> [Task item]: Copy all lines in the material holding the string "text".

· · · · ·

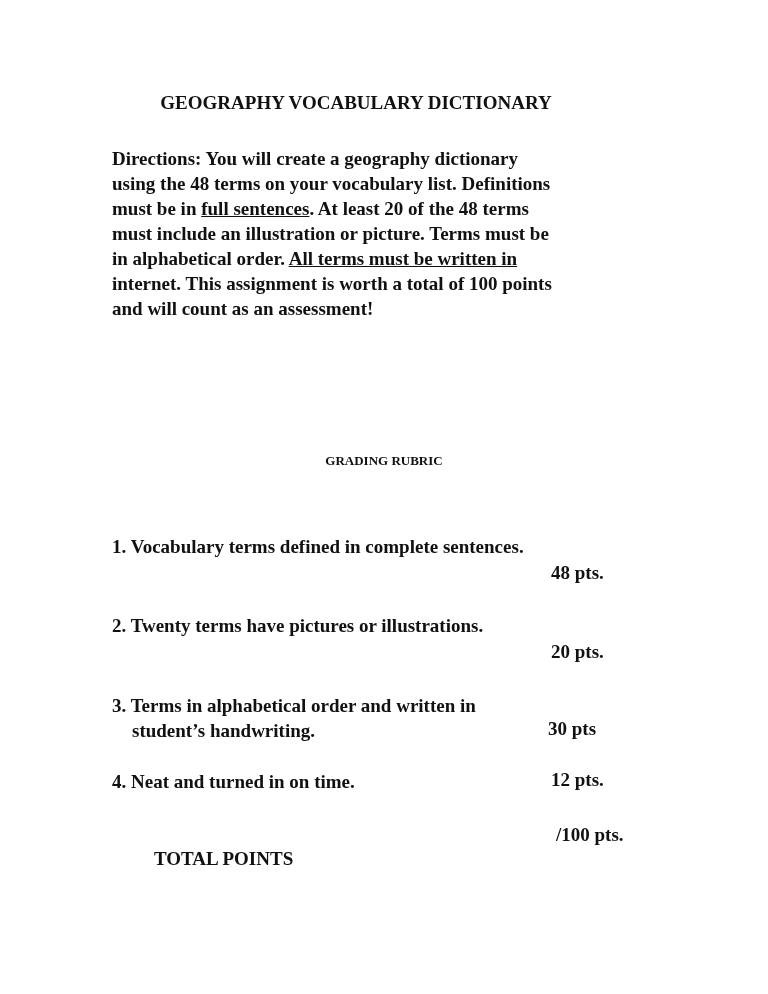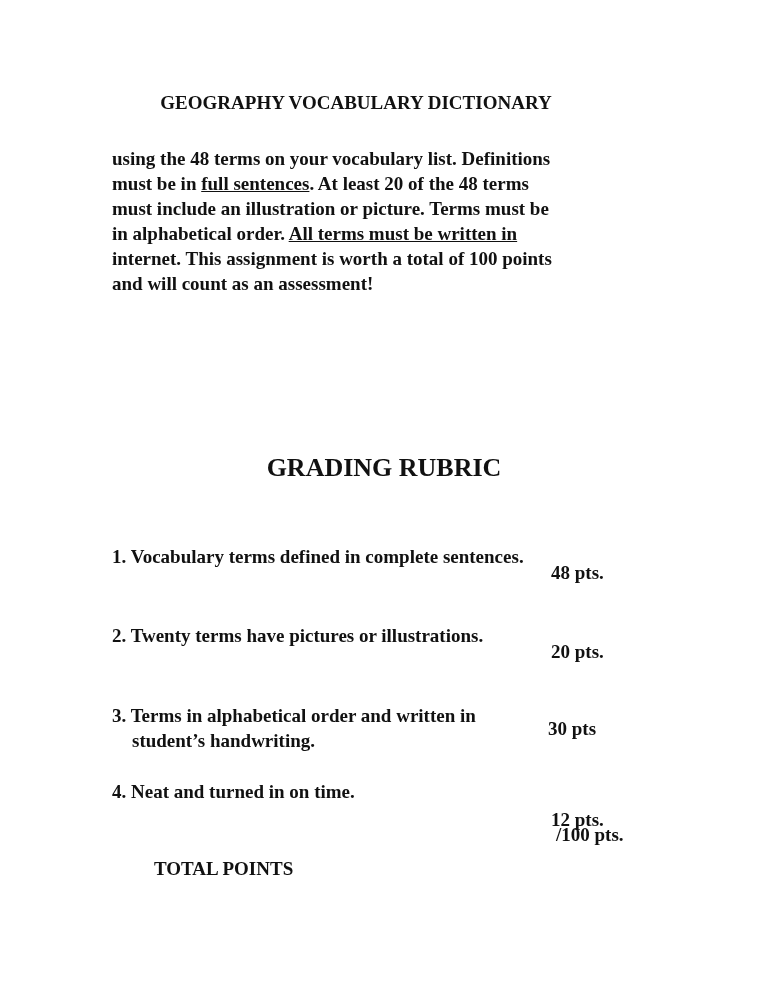--- a/index.html
+++ b/index.html
@@ -43,6 +43,7 @@
 <div class="abs title">GEOGRAPHY VOCABULARY DICTIONARY</div>
 
 <div class="abs para" style="top:146px;">
+  <span class="line">Directions: You will create a geography dictionary</span>
   <span class="line">using the 48 terms on your vocabulary list.  Definitions</span>
   <span class="line"><span>must be in </span><span class="u">full sentences</span><span>.  At least 20 of the 48 terms</span></span>
   <span class="line">must include an illustration or picture.  Terms must be</span>

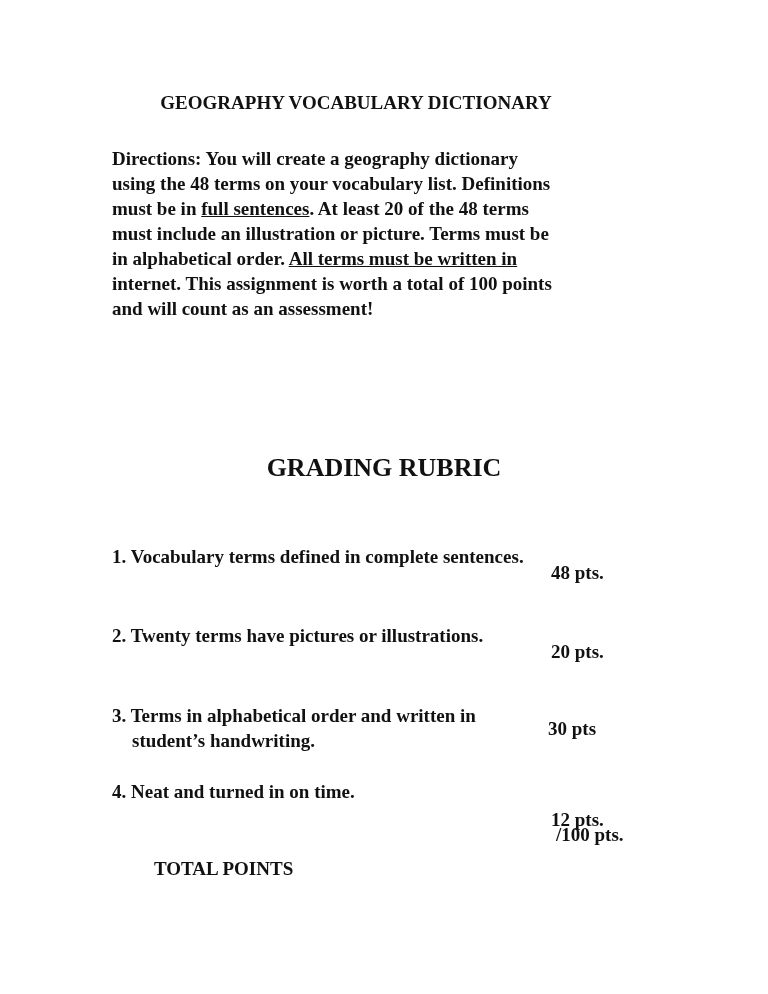--- a/index.html
+++ b/index.html
@@ -30,7 +30,7 @@
     .para .line { display: block; white-space: nowrap; }
     .u { text-decoration: underline; }
     .rubric-title {
-      font-size: 26px;
+      font-size: 13px;
       left: 0; width: 768px; text-align: center;
       top: 453px;
     }

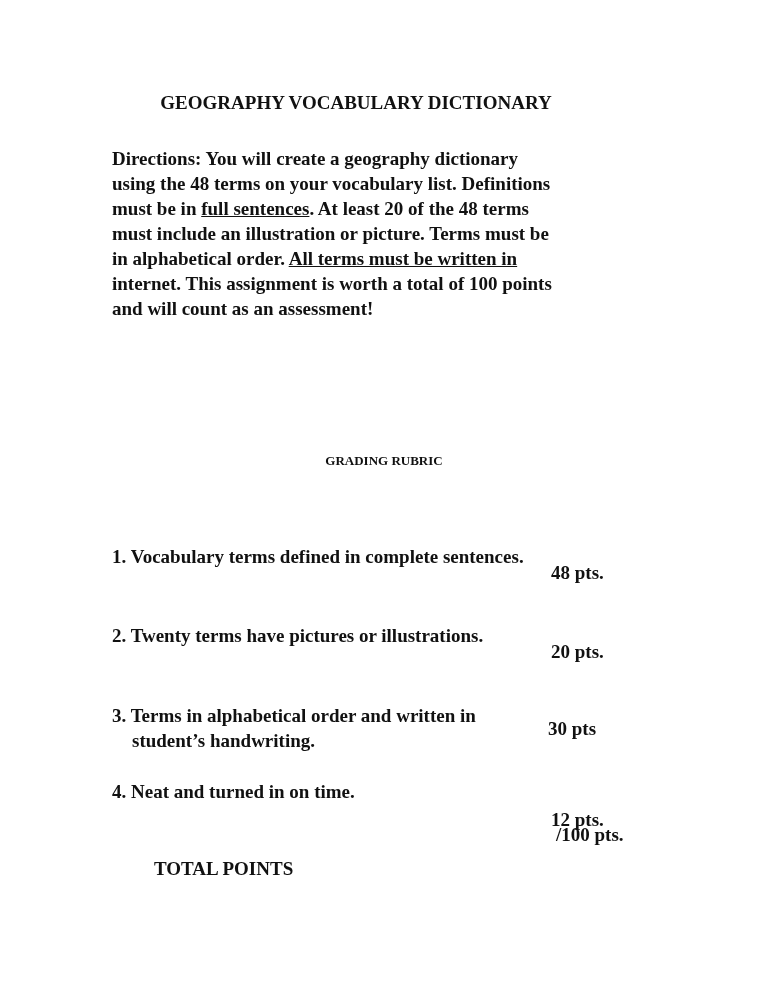--- a/index.html
+++ b/index.html
@@ -34,7 +34,7 @@
       left: 0; width: 768px; text-align: center;
       top: 453px;
     }
-    .item { font-size: 19px; line-height: 25px; margin-top: 10px; }
+    .item { font-size: 19px; line-height: 25px; }
     .pts { font-size: 19px; }
   </style>
 </head>

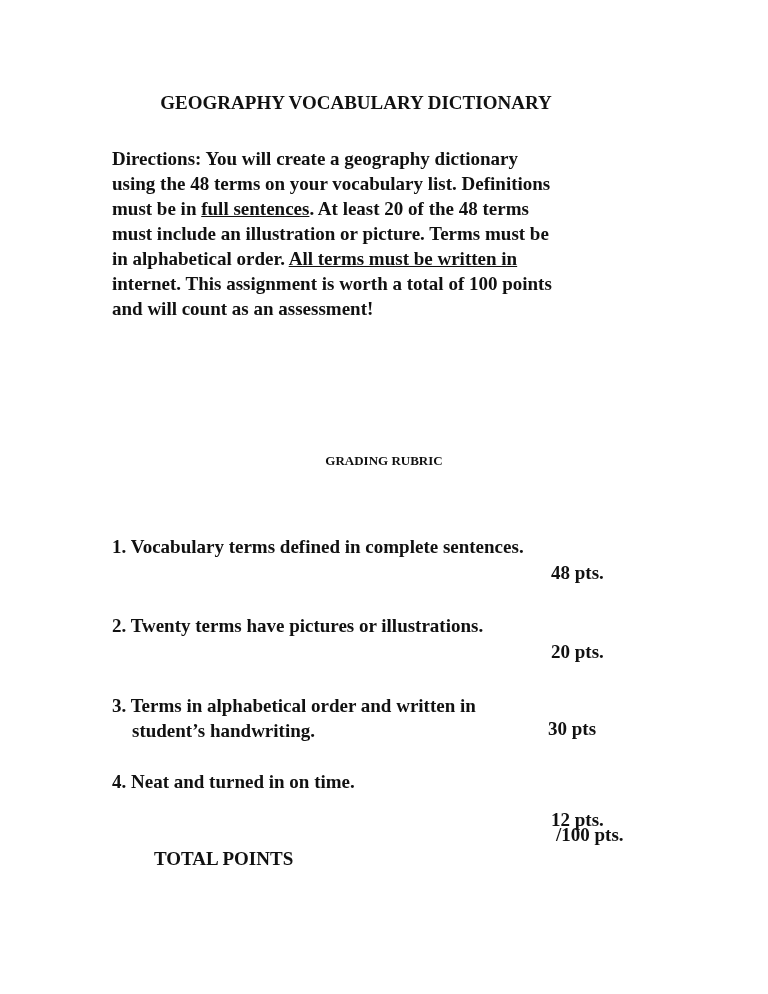--- a/index.html
+++ b/index.html
@@ -65,7 +65,7 @@
 <div class="abs pts" style="left:548px; top:718px;">30 pts</div>
 
 <div class="abs item" style="left:112px; top:769px;">4.  Neat and turned in on time.</div>
-<div class="abs pts" style="left:551px; top:769px;margin-top:40px;">12 pts.</div>
+<div class="abs pts" style="left:551px; top:769px;">12 pts.</div>
 
 <div class="abs item" style="left:154px; top:846px;">TOTAL POINTS</div>
 <div class="abs pts" style="left:556px; top:824px;">/100 pts.</div>

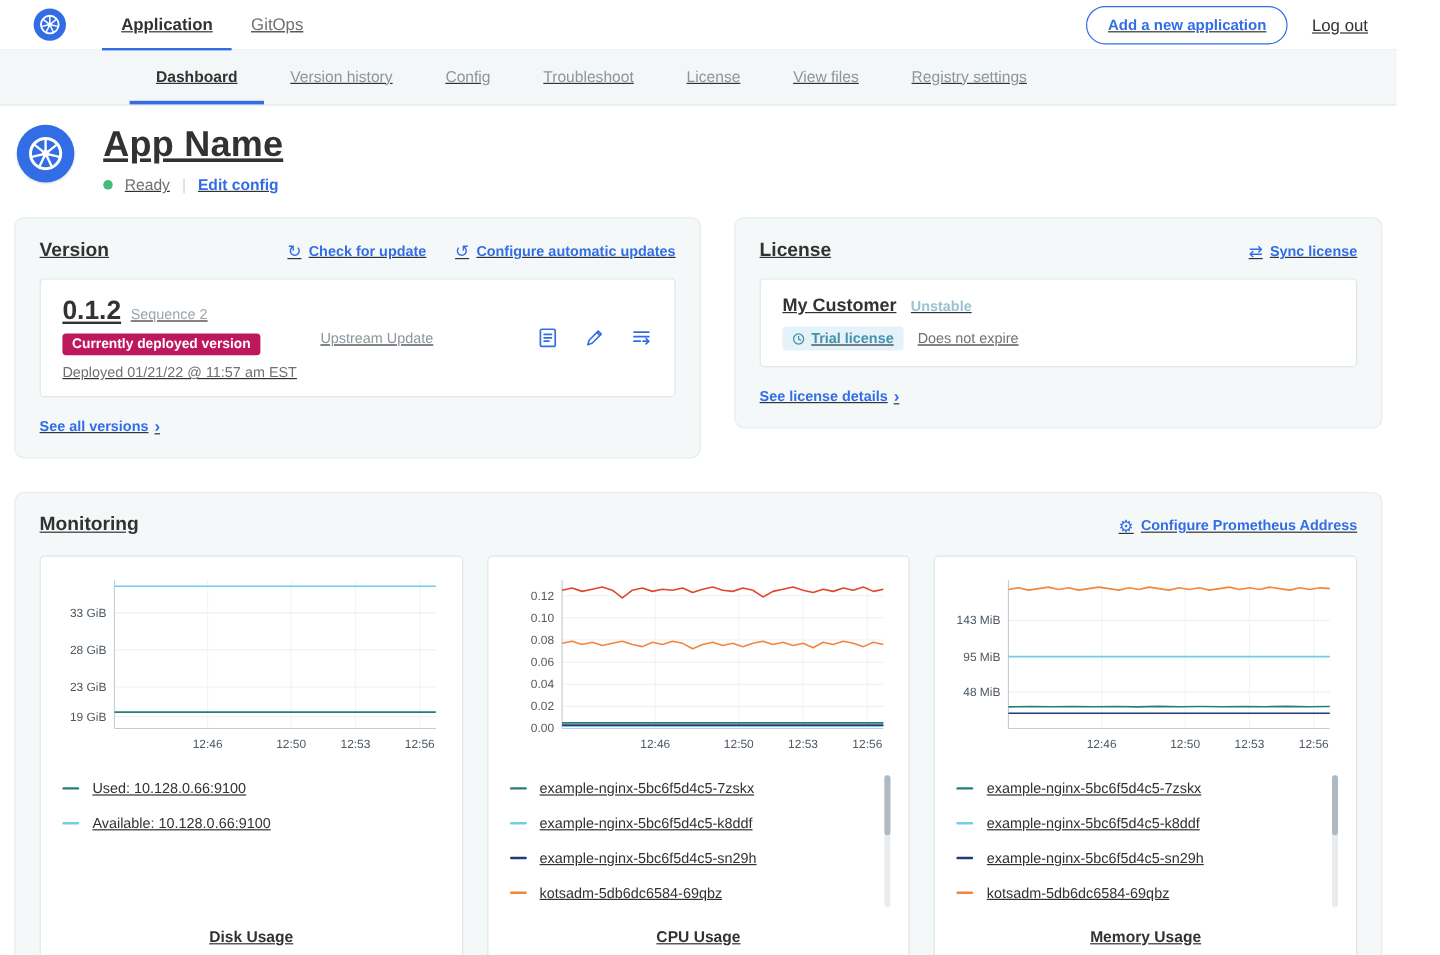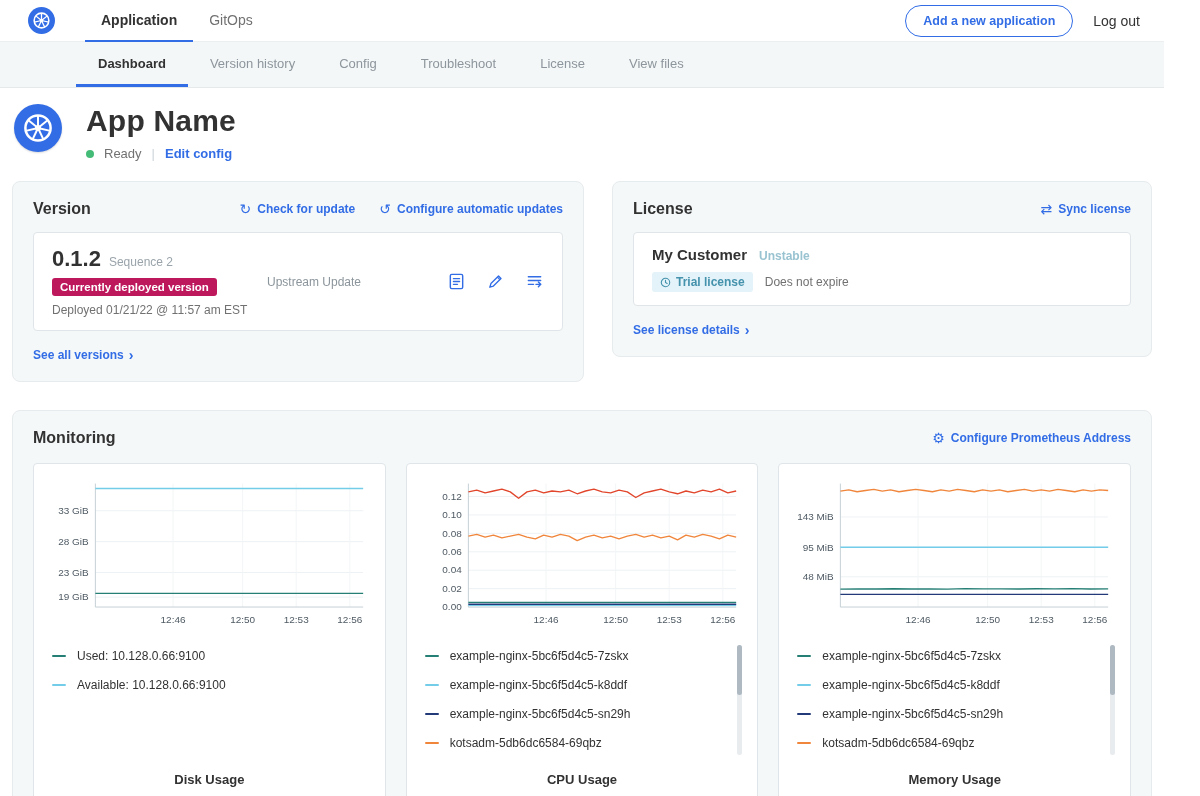--- a/index.html
+++ b/index.html
@@ -4,7 +4,7 @@
 <style>
   * { margin:0; padding:0; box-sizing:border-box; }
   body { font-family:"Liberation Sans", sans-serif; background:#fff; color:#323232; }
-  .page { width:1164px; height:796px; overflow:hidden; background:#fff; position:relative; }
+  .page { width:1164px; height:796px; overflow:hidden; background:#fff; position:relative;text-decoration:underline; }
 
   
   .topnav { height:42px; display:flex; align-items:center; padding:0 24px 0 28px; border-bottom:1px solid #eceff0; background:#fff; }

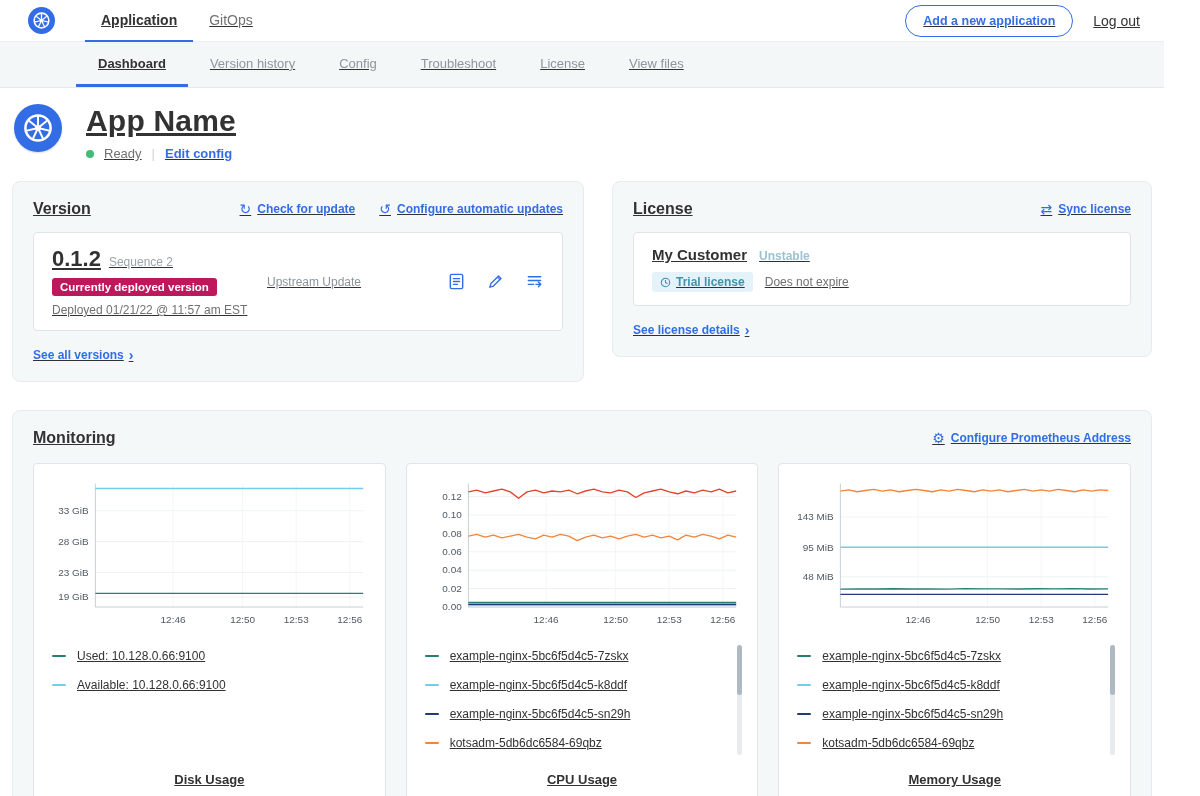--- a/index.html
+++ b/index.html
@@ -17,7 +17,7 @@
   .logout { font-size:14px; color:#323232; cursor:pointer; }
 
   
-  .subnav { height:46px; background:#f4f7f8; border-bottom:1px solid #e5e9ea; display:flex; padding-left:76px; }
+  .subnav { height:46px; background:#f4f7f8; border-bottom:1px solid #e5e9ea; display:flex; padding-left:108px; }
   .subnav-tab { padding:0 22px; display:flex; align-items:center; font-size:13px; color:#8d969c; cursor:pointer; border-bottom:3px solid transparent; }
   .subnav-tab.active { color:#323232; font-weight:700; border-bottom-color:#326de6; }
 

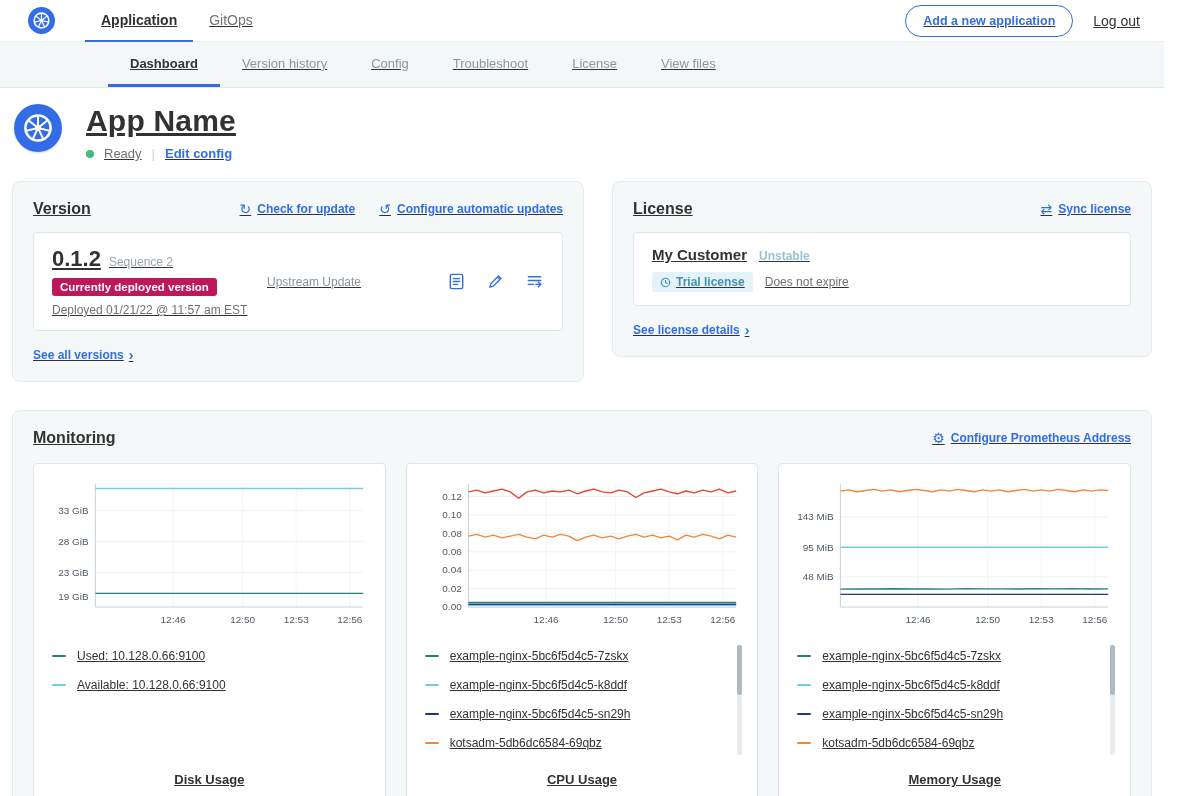--- a/index.html
+++ b/index.html
@@ -114,6 +114,7 @@
     <div class="subnav-tab">Troubleshoot</div>
     <div class="subnav-tab">License</div>
     <div class="subnav-tab">View files</div>
+    <div class="subnav-tab">Registry settings</div>
   </nav>
 
   <section class="app-header">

· · · · ·

> [Completed exercise]:
     .u { text-decoration: underline; }
       left: 0; width: 768px; text-align: center;
       left: 0; width: 768px; text-align: center;
+  .page { width:1164px; height:796px; overflow:hidden; background:#fff; position:relative;text-decoration:underline; }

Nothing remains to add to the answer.